Domestic international cricket, subject to anti-siphoning laws, is likely to fall to one broadcaster with Nine in the box seat. The question is - at what cost?
The Adelaide test set a new attendance record on day four.
Nine has attracted more commercial interest in this Ashes series than any before, including one additional partner and a few more sponsors.
The three major partners are Lion, Toyota and KFC and there are 11 sponsors, including new backers Lion, Magellan, Canadian Club and Gillette (see full list below).
“The brands that we expected were there but because it's an Ashes series there's also been other brands that have decided to dip their toe in the water with the One Day International and T20 product,” Brennan says.
“What's been really pleasing from a commercial perspective is that we saw audiences larger than what we were predicting in the test series. The partner and sponsor contribution percentage has been a bit higher this year than any other year.
"Also it's been really encouraging to see brands get involved in the broadcast after the result had been decided in the Melbourne and Sydney tests.”
Brennan says there is around a 50-50 split in revenue between partners/sponsors and advertising.

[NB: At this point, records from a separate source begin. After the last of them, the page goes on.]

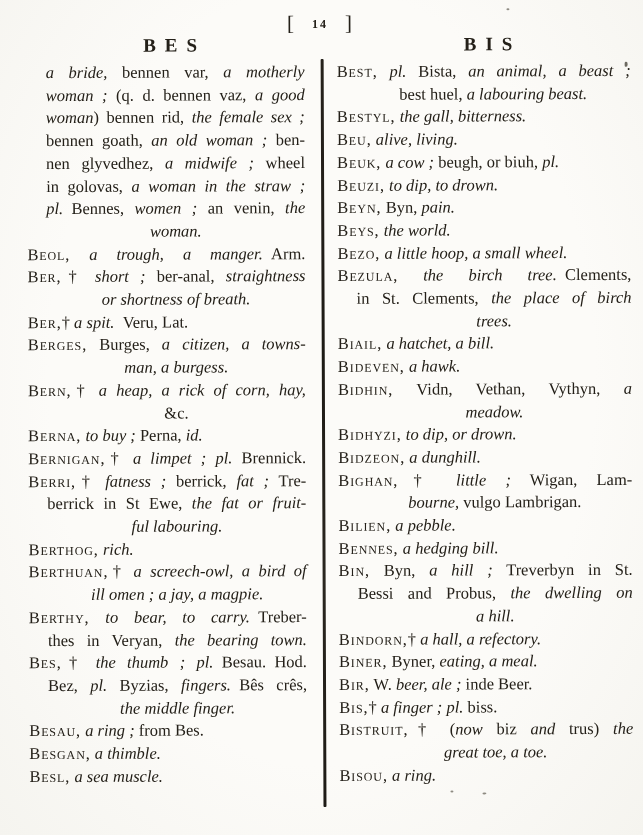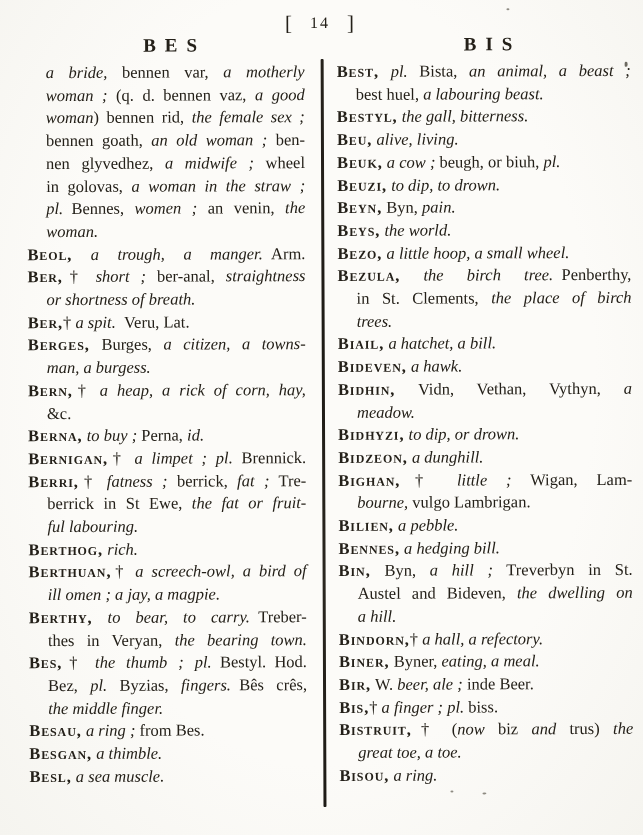"14" .pagenum { font-size: 16px -> 12px; font-weight: 400 -> 700 }
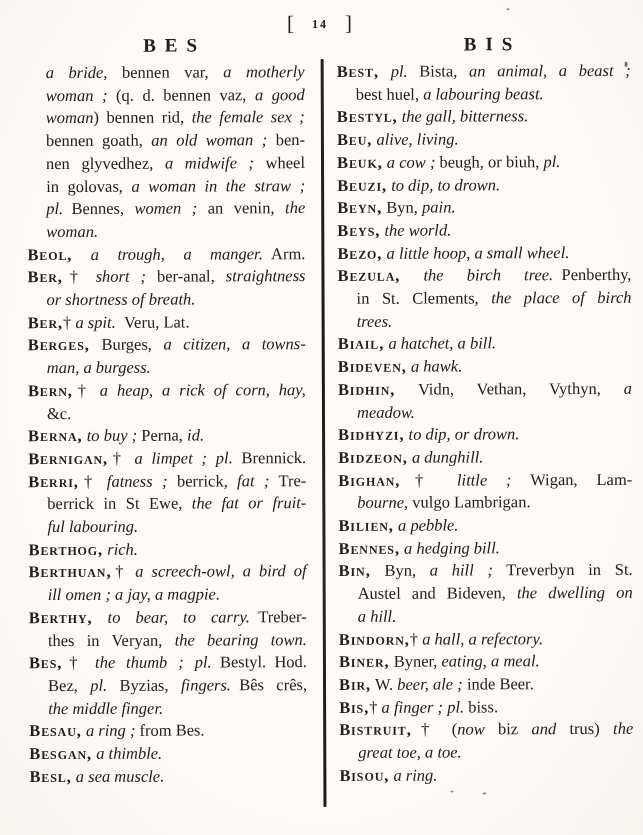"Best," .sc { font-weight: 700 -> 400 }
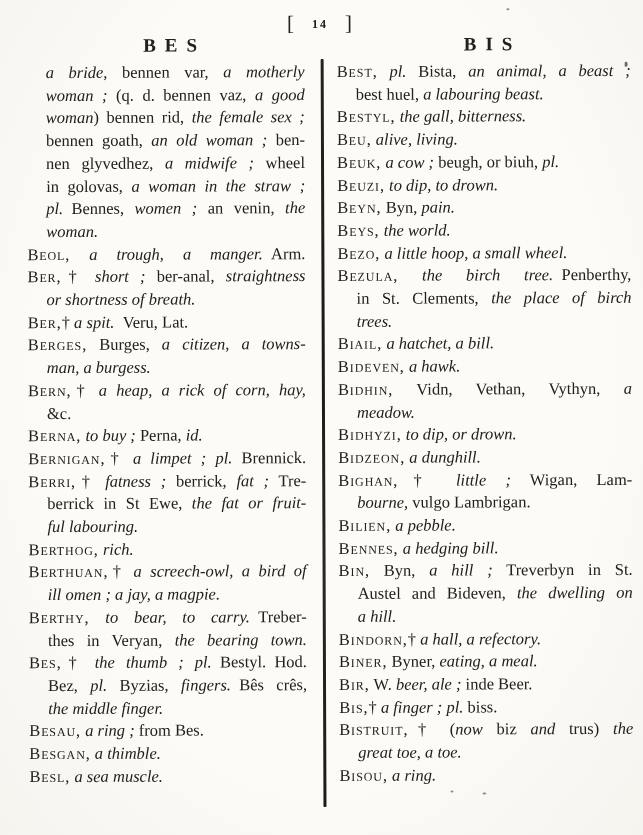"best huel, a labouring beast." .line.ind { text-align: none -> center }
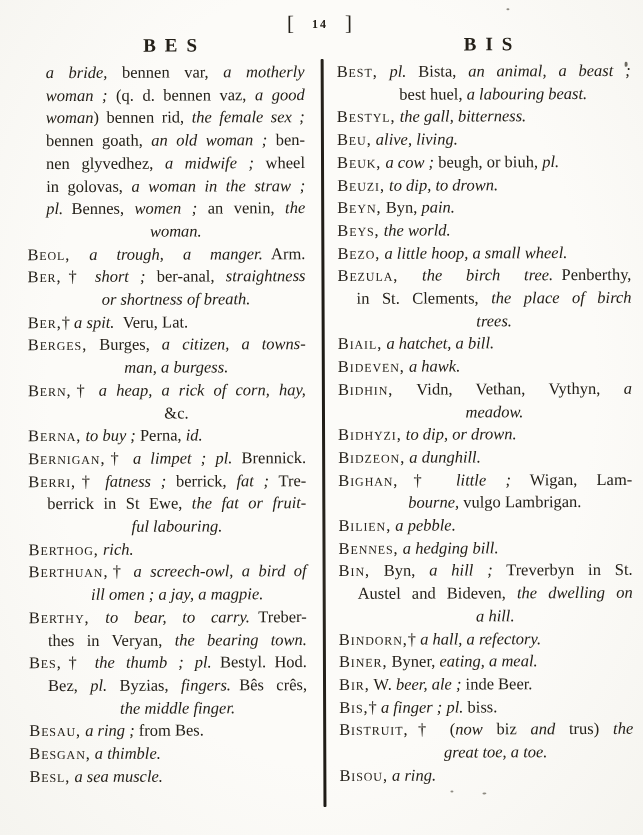"Penberthy," span.r { text: Penberthy -> Clements }
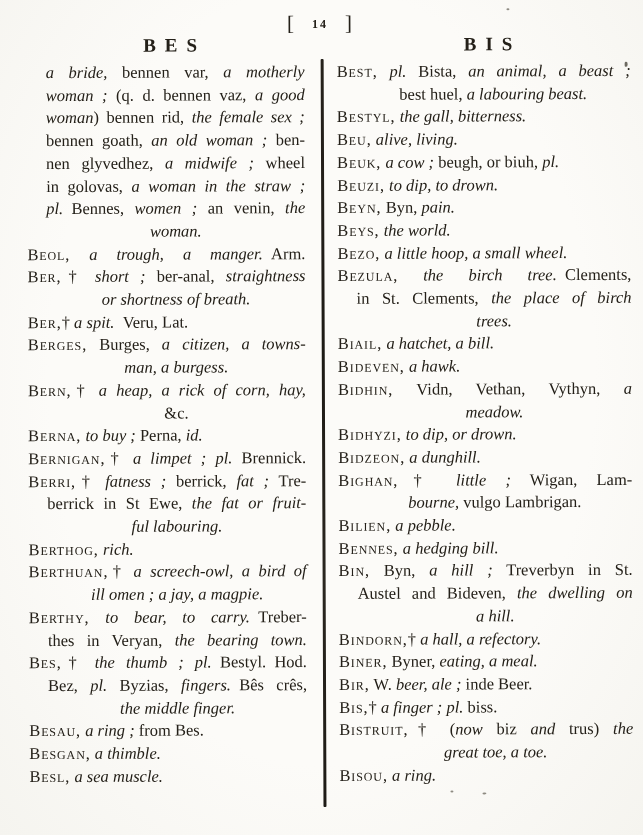"Austel and Bideven," span.r { text: Austel and Bideven -> Bessi and Probus }
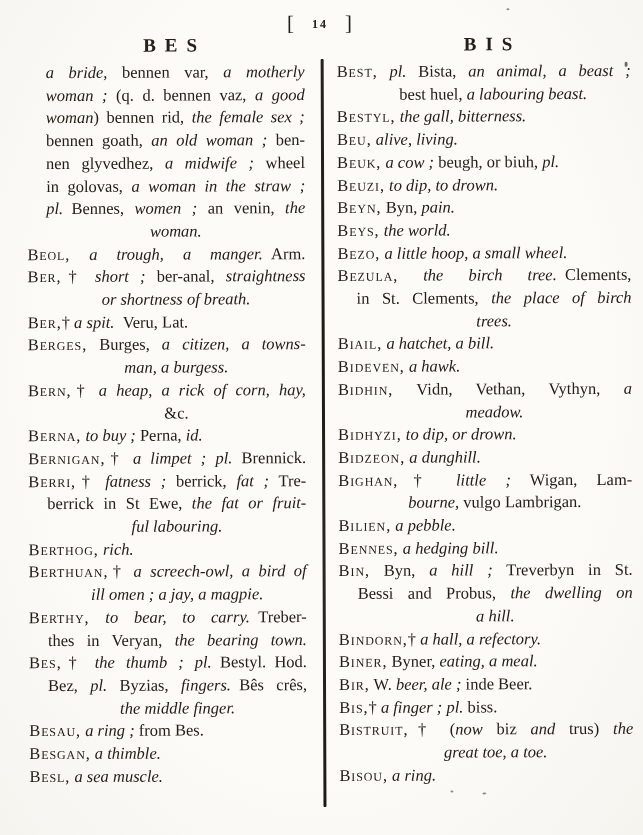"Bestyl. Hod." span.r { text: Bestyl -> Besau }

Another pleasing aspect for Nine has been growing commercial interest in the women's game, which exceeded expectations and was led by strong support from the Commonwealth Bank and Harvey Norman.
“I was really impressed by the advertiser support for the women's series – we ended up about 15% to 20% above in revenue from where I thought we would be.”
Nine's commercial partners
Partners: Lion, Toyota, KFC
Sponsors: Bet365, Mitsubishi Electric, Magellan, Specsavers, Canadian Club, Harvey Norman, RAA Association (Adelaide only), Commonwealth Bank, Gillette, Water Corporation, Bunnings.